[Task details] Pictures appear among the records below and must be omitted. Repeat exactly the lines from the line with "php-fpm, e stack-database" to the line with "- Stacks com", both included.

========================================================================

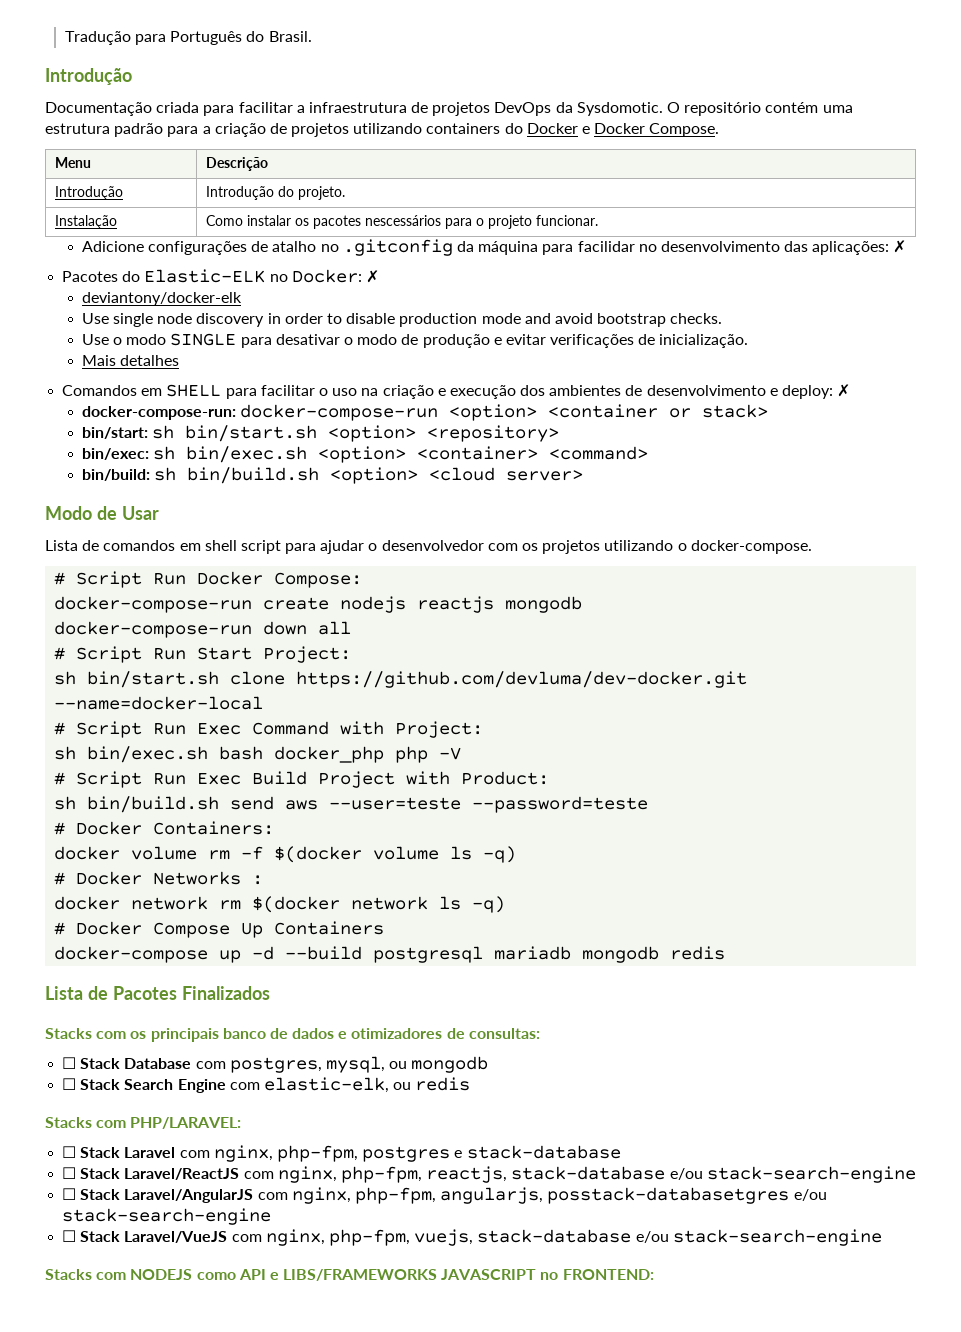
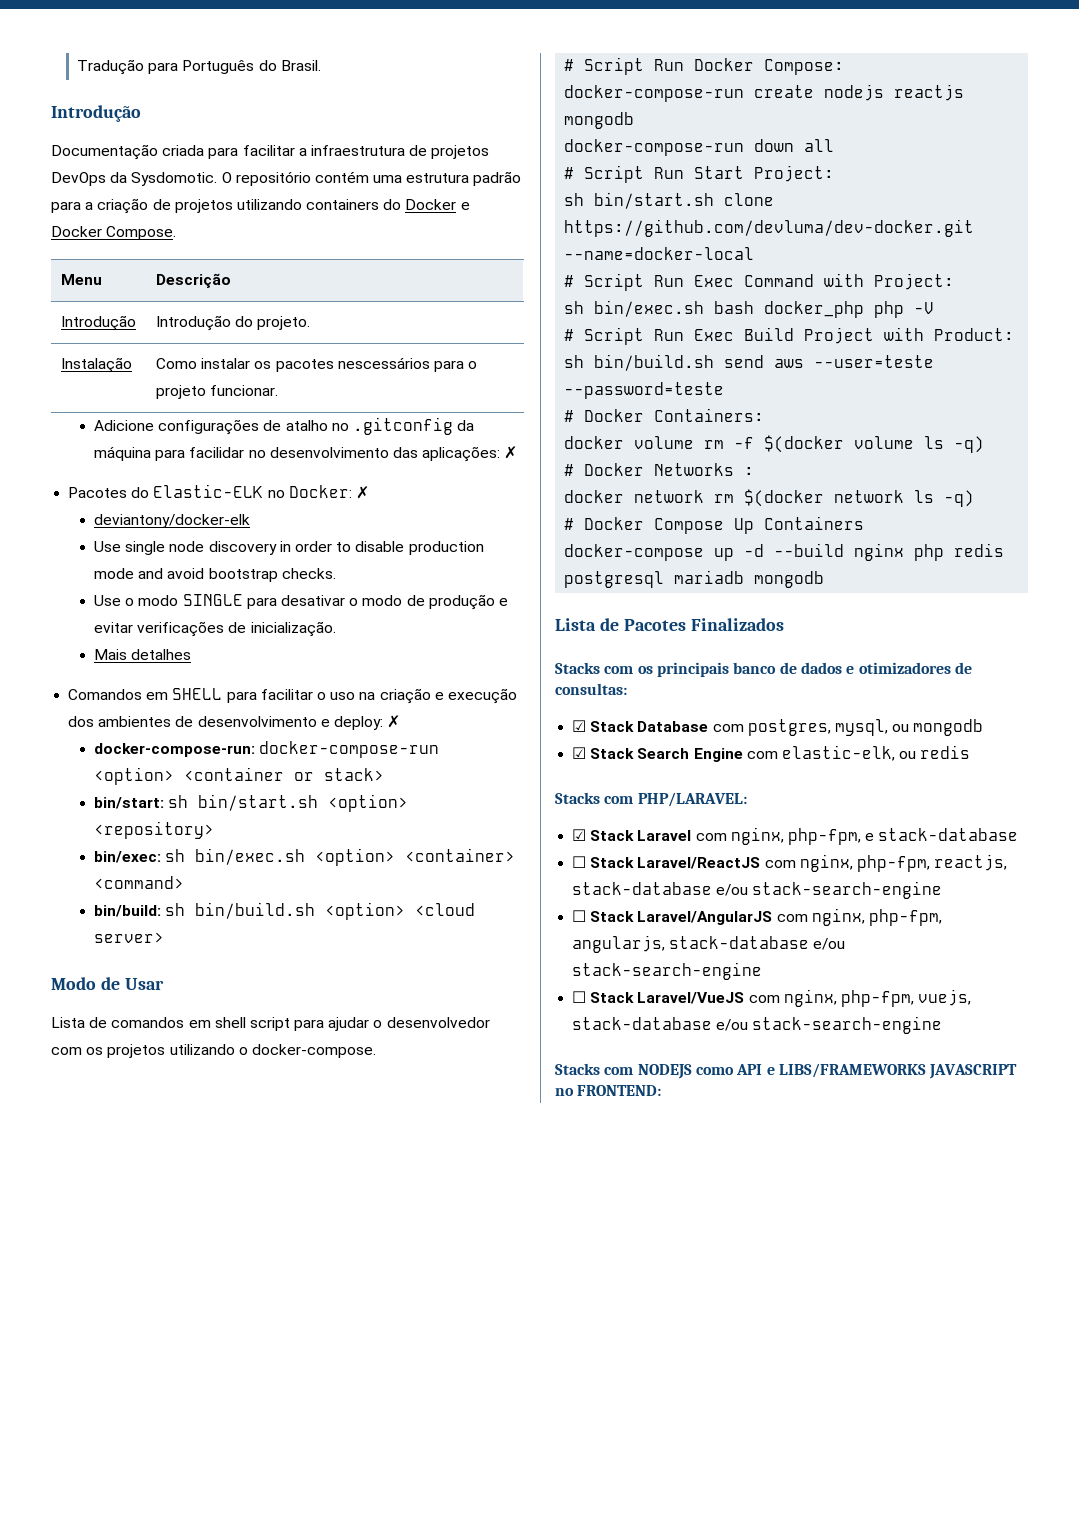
- docker-compose up -d --build postgresql mariadb mongodb redis
+ docker-compose up -d --build nginx php redis postgresql mariadb mongodb
- ☐ Stack Database com postgres, mysql, ou mongodb
+ ☑ Stack Database com postgres, mysql, ou mongodb
- ☐ Stack Search Engine com elastic-elk, ou redis
+ ☑ Stack Search Engine com elastic-elk, ou redis
- ☐ Stack Laravel com nginx, php-fpm, postgres e stack-database
+ ☑ Stack Laravel com nginx, php-fpm, e stack-database
- ☐ Stack Laravel/AngularJS com nginx, php-fpm, angularjs, posstack-databasetgres e/ou stack-search-engine
+ ☐ Stack Laravel/AngularJS com nginx, php-fpm, angularjs, stack-database e/ou stack-search-engine

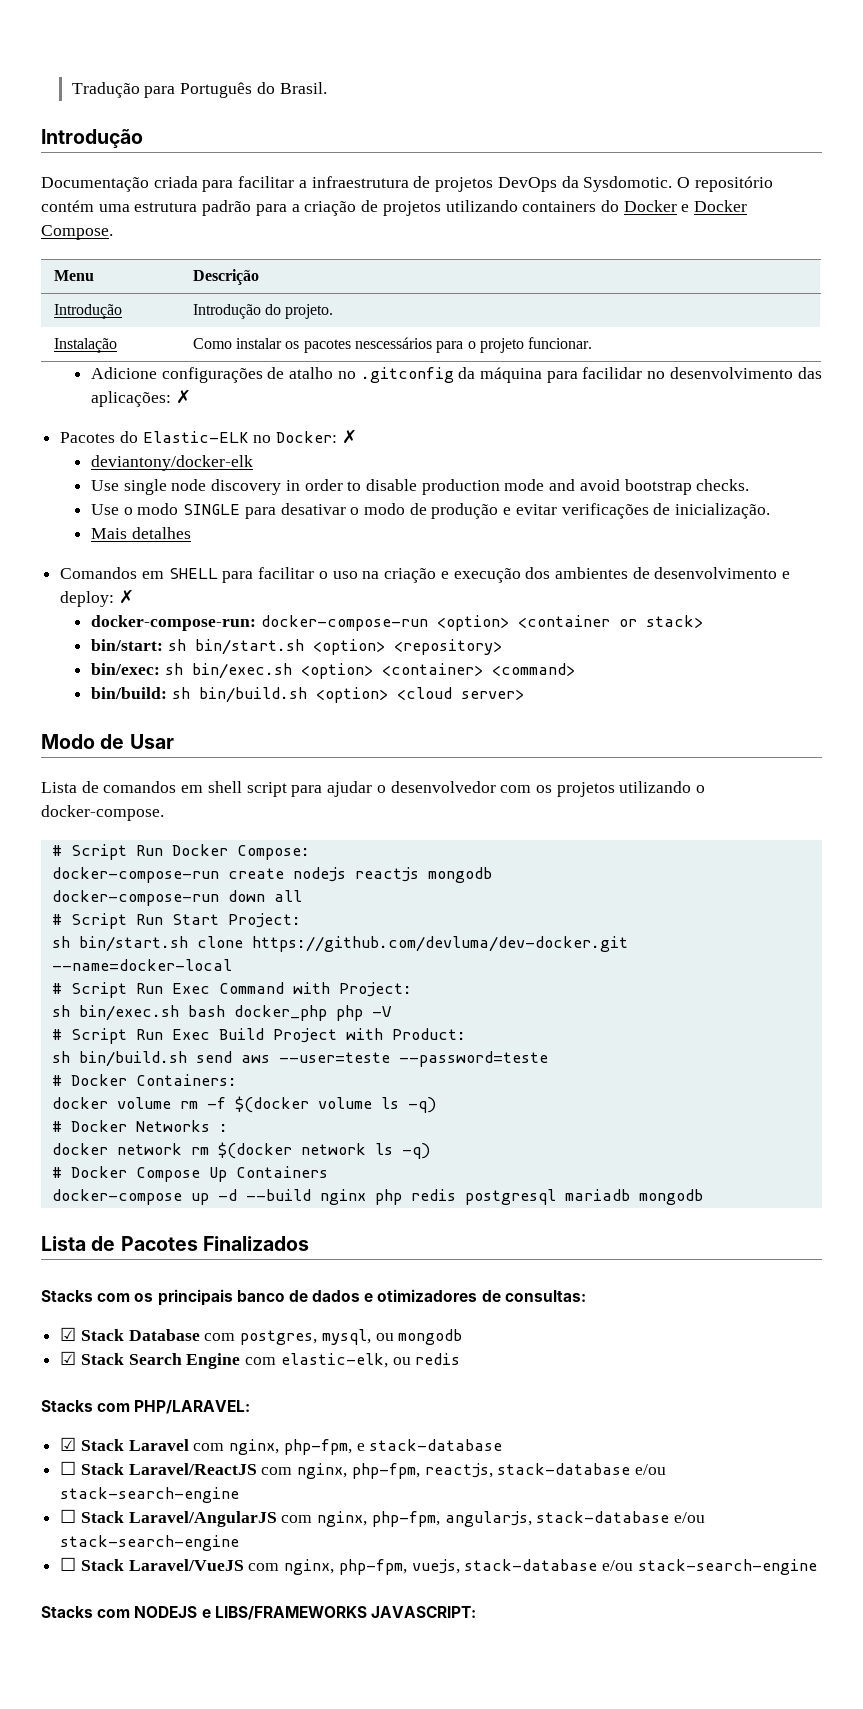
- Stacks com NODEJS como API e LIBS/FRAMEWORKS JAVASCRIPT no FRONTEND:
+ Stacks com NODEJS e LIBS/FRAMEWORKS JAVASCRIPT:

========================================================================

[Solution to the exercise]
+ ☑ Stack Laravel com nginx, php-fpm, e stack-database
- ☐ Stack Laravel/AngularJS com nginx, php-fpm, angularjs, posstack-databasetgres e/ou stack-search-engine
+ ☐ Stack Laravel/AngularJS com nginx, php-fpm, angularjs, stack-database e/ou stack-search-engine

- Stacks com NODEJS como API e LIBS/FRAMEWORKS JAVASCRIPT no FRONTEND:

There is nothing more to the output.